We are rightfully pissed off at Wall Street, but investment bankers are not, on the whole, capable of being shamed. Going to the physical location of the problem made for great theater, but it made for terrible politics. Contrary to what some in the Occupy movement seem to think, there are places in the country that are not Manhattan and not Cupertino. Even if Occupy had influenced politics in New York (it didn't much as Chuck Schumer is still office), that would have captured only a few congressional districts, giving Occupy only a smattering of votes among 435.

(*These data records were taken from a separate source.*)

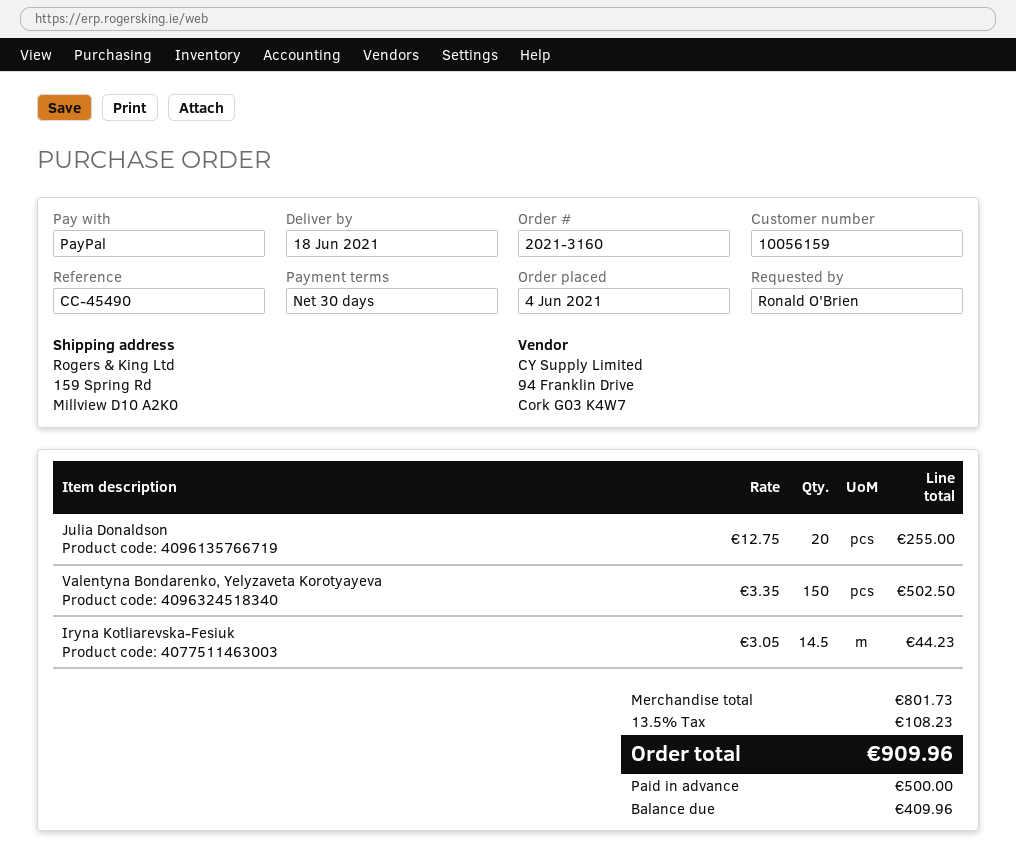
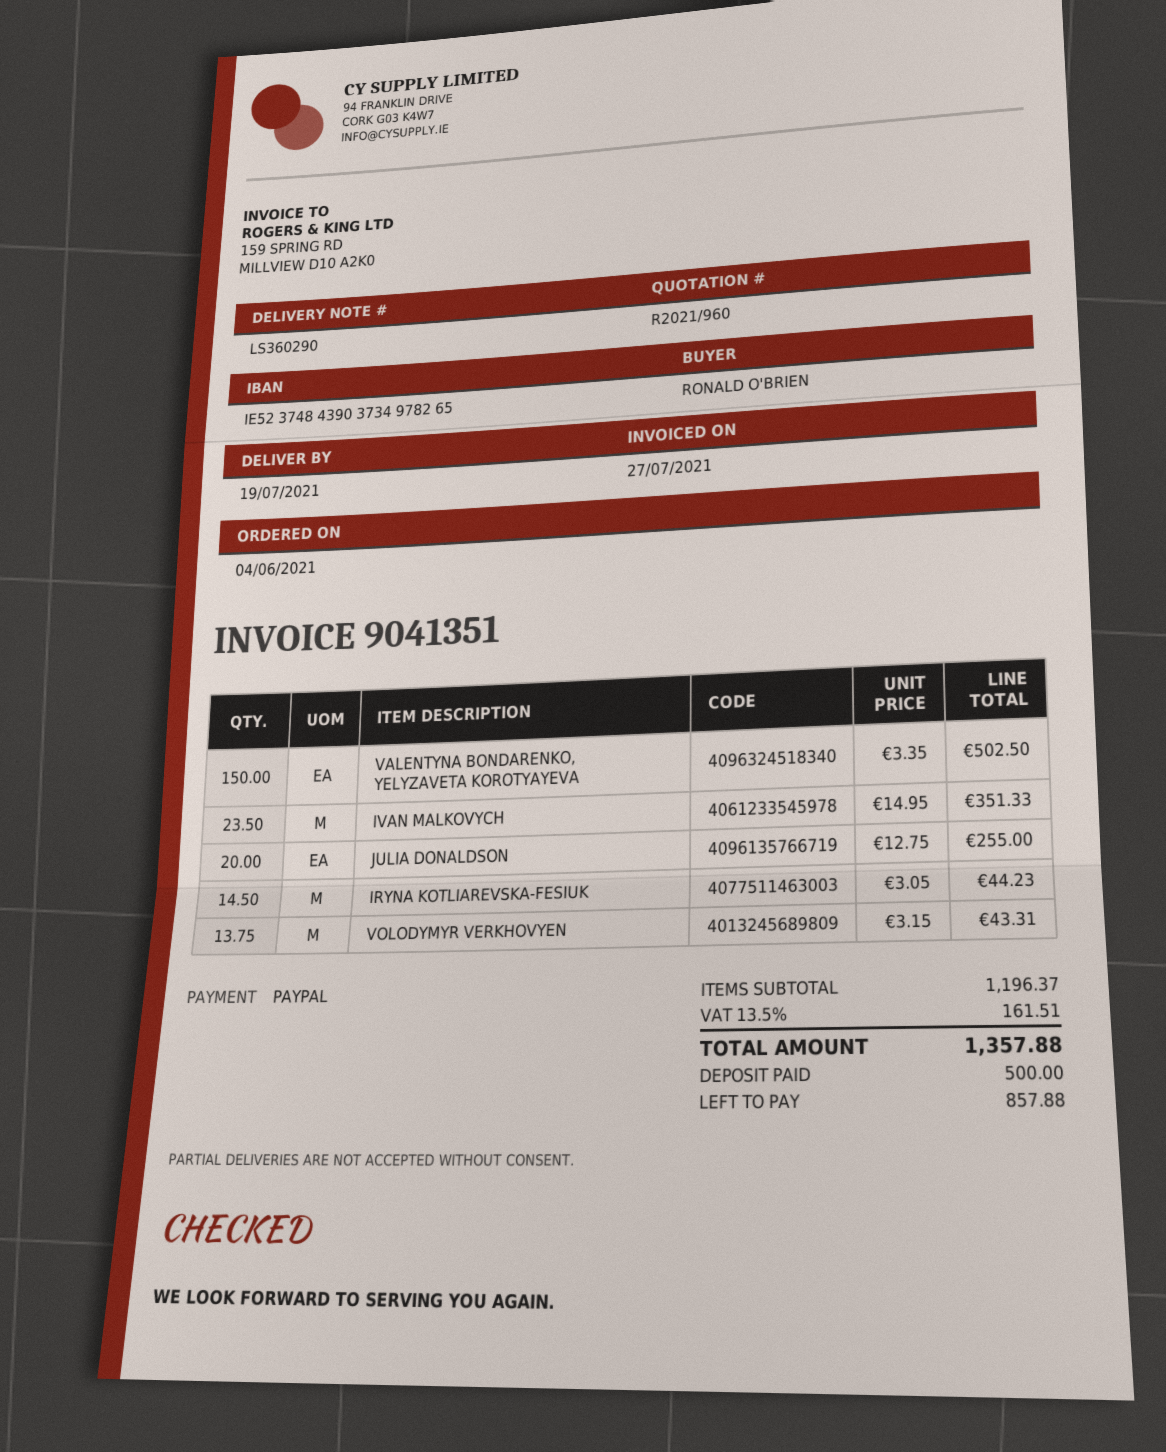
delivery date: 2021-06-18 -> 2021-07-19
IVAN MALKOVYCH: none -> 23.5 x 14.95 = 351.33
VOLODYMYR VERKHOVYEN: none -> 13.75 x 3.15 = 43.31
subtotal: 801.73 -> 1196.37
tax: 13.5% = 108.23 -> 13.5% = 161.51
total: 909.96 -> 1357.88
balance: 409.96 -> 857.88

What can be done about it.

Had Occupy, instead, focused on winning over voters in Butte, Montana, it might have produced a senator or two, and a senator can filibuster. Had Occupiers stayed awake in civics, they would have understood this and focused a bit more deeply on the so-called “red” states. After all, our system of government actually favors the states, not the population on the whole. The fact that the majority of people agree with Occupy on policy makes little difference politically: he who controls Congress does matter.

Where Occupy got the idea that it could foment real change by focusing on New York City I'll never know—perhaps it's just an assumption that flyover states are inherently conservative and therefore not worth the effort. And while it's true there were small, local bands of Occupy activists all over the place, the bulk of Occupy energy went into making its point to people who simply don't care and structurally don't have to.

Instead, Occupy should have focused on crafting its message to appeal to the people who are actually being hurt by income inequality, rising health care costs, skyrocketing tuition, and declining levels of public service. These people distinctly do not work on Wall Street; they work at McDonald's and Tractor Supply, at small manufacturing firms and as unpaid interns, as adjuncts and delivery drivers and inventory stockers at Sam's. These are people who maybe once were middle class, and the Tea Party has a big head start in winning them over by making liberals look like dirty hippies and uncaring elites. These people may vote against their own interests, but they vote for people who are “like them,” at least in the sense of projecting a sensible, hard-working image. The fact that most prominent Tea Party politicians have never actually had real jobs and are mainly career politicians is, again, immaterial; they are not people who outwardly look like they don't work at all.

The Tea Partiers and those who fund them are not wise, but they are clever, and they know how the government they purport to hate really works. It's high time those who supported Occupy start boning up on basic civics. A distaste for retail politics will simply guarantee Tea Party control from now on.